_Material provided:_
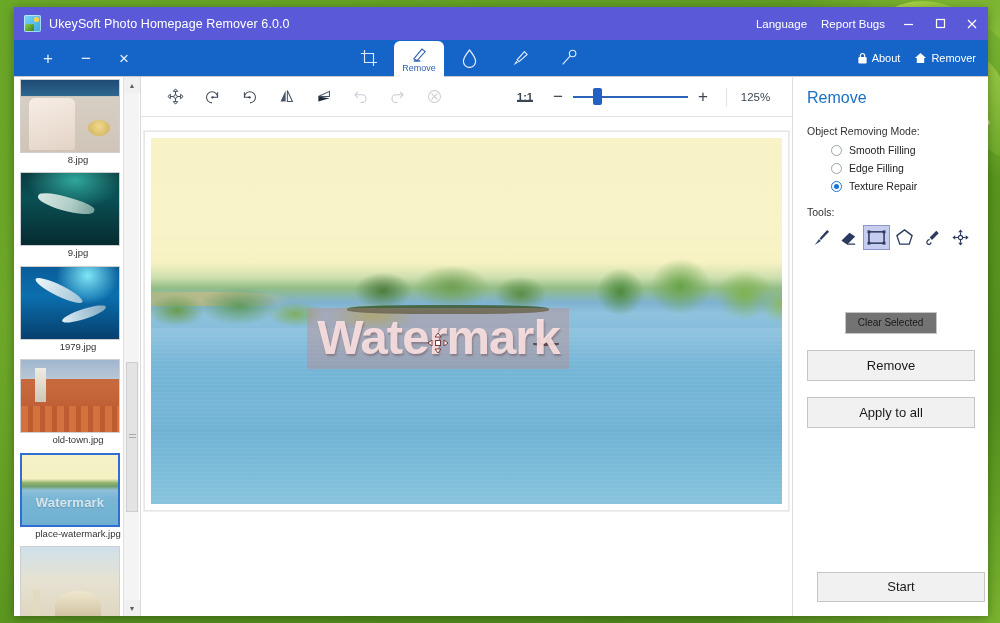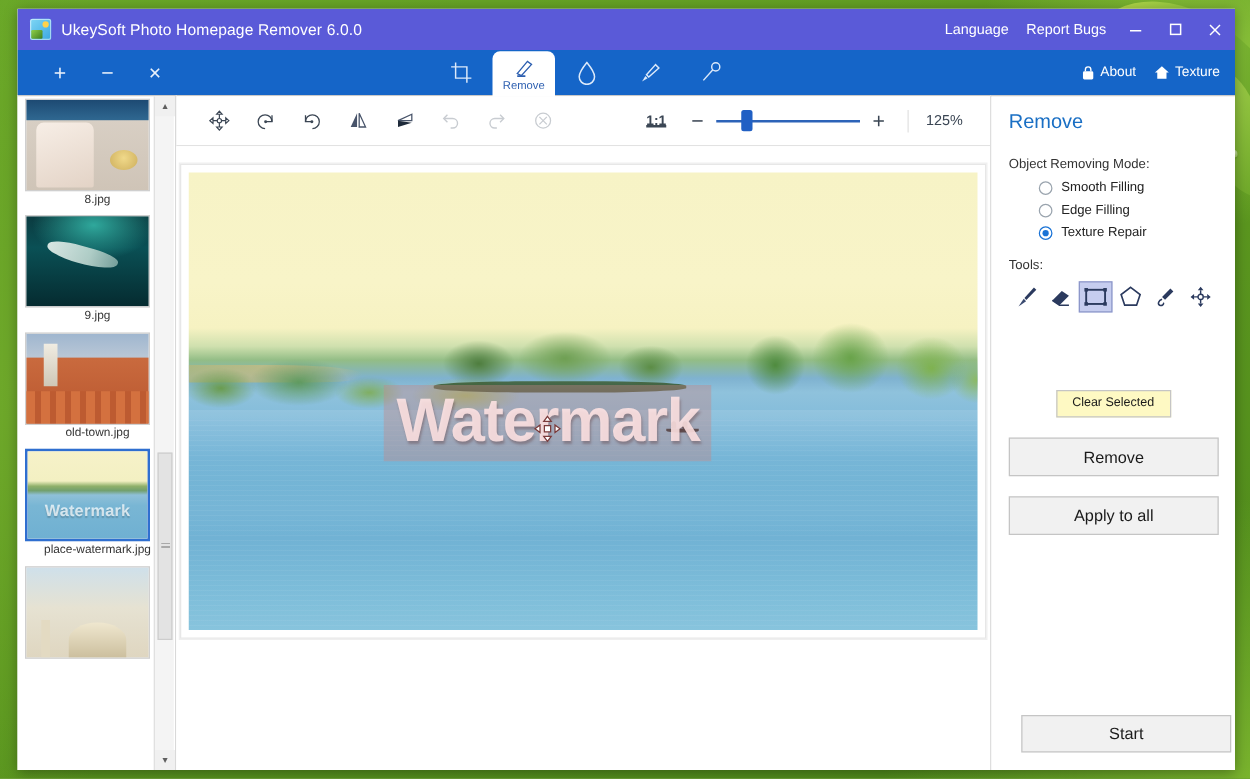--- a/index.html
+++ b/index.html
@@ -325,7 +325,7 @@
         <svg width="13" height="12" viewBox="0 0 14 13">
             <path d="M7 1 L13 6.5 h-2 V12 H3 V6.5 H1 z" fill="#fff"></path>
           </svg>
-        <span>Texture</span>
+        <span>Remover</span>
       </div>
     </div>
   </div>

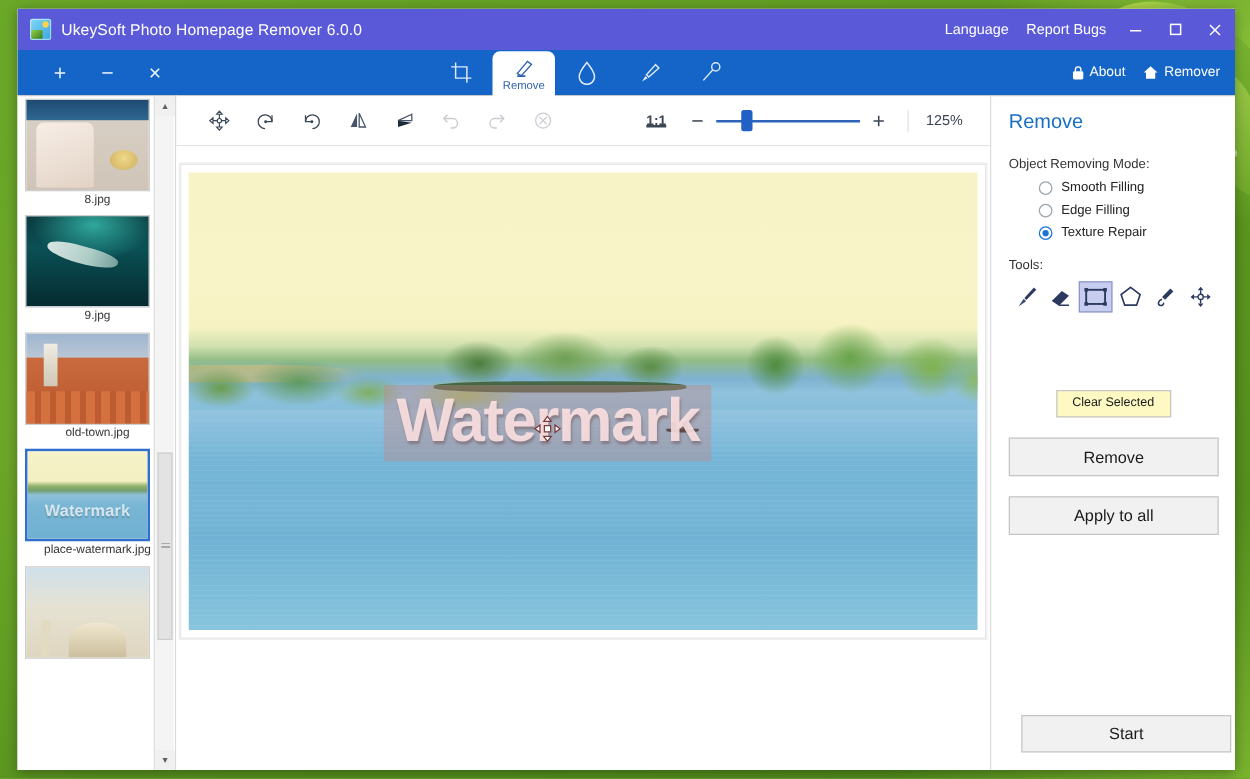--- a/index.html
+++ b/index.html
@@ -232,7 +232,7 @@
   .btn { background:#f1f1f1; border:1px solid #c5c5c5; text-align:center; color:#1a1a1a;
          font-size:13px; }
   .btn-clear { width:92px; height:22px; font-size:10px; margin:62px auto 0 auto; line-height:20px;
-               background:#fef9c3; }
+               background:#737373; }
   .btn-wide { width:168px; height:31px; line-height:29px; margin-top:16px; }
   .btn-start { width:168px; height:30px; line-height:28px; position:absolute; left:24px; bottom:14px; }
 </style>

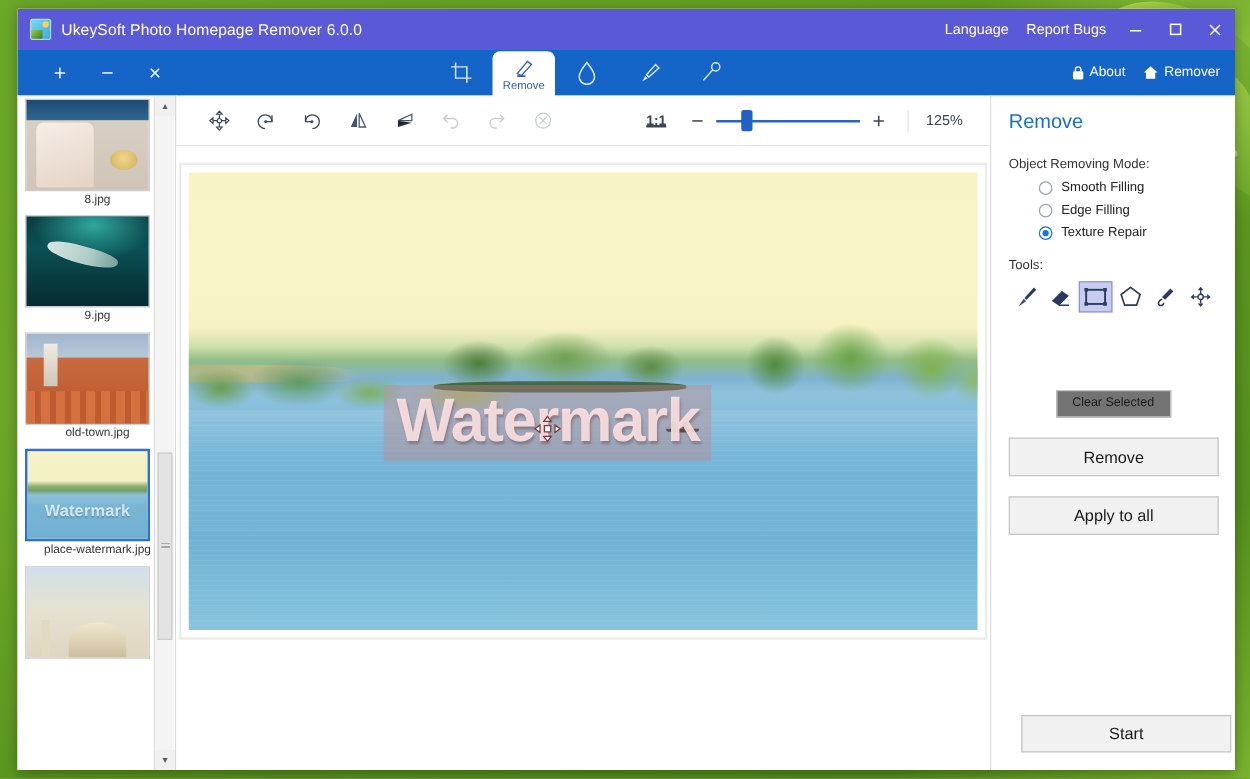--- a/index.html
+++ b/index.html
@@ -349,6 +349,12 @@
           <div class="thumb-name">9.jpg</div>
         </div>
 
+        <div class="thumb-item">
+          <div class="thumb-box">
+              <div class="th-1979" style="width:100%;height:100%"></div>
+            </div>
+          <div class="thumb-name">1979.jpg</div>
+        </div>
 
         <div class="thumb-item">
           <div class="thumb-box">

_Your goal:_
All lines above holding the word "background" make up the answer; copy each one.

_Solved exercise:_
   .btn { background:#f1f1f1; border:1px solid #c5c5c5; text-align:center; color:#1a1a1a;
-               background:#fef9c3; }
+               background:#737373; }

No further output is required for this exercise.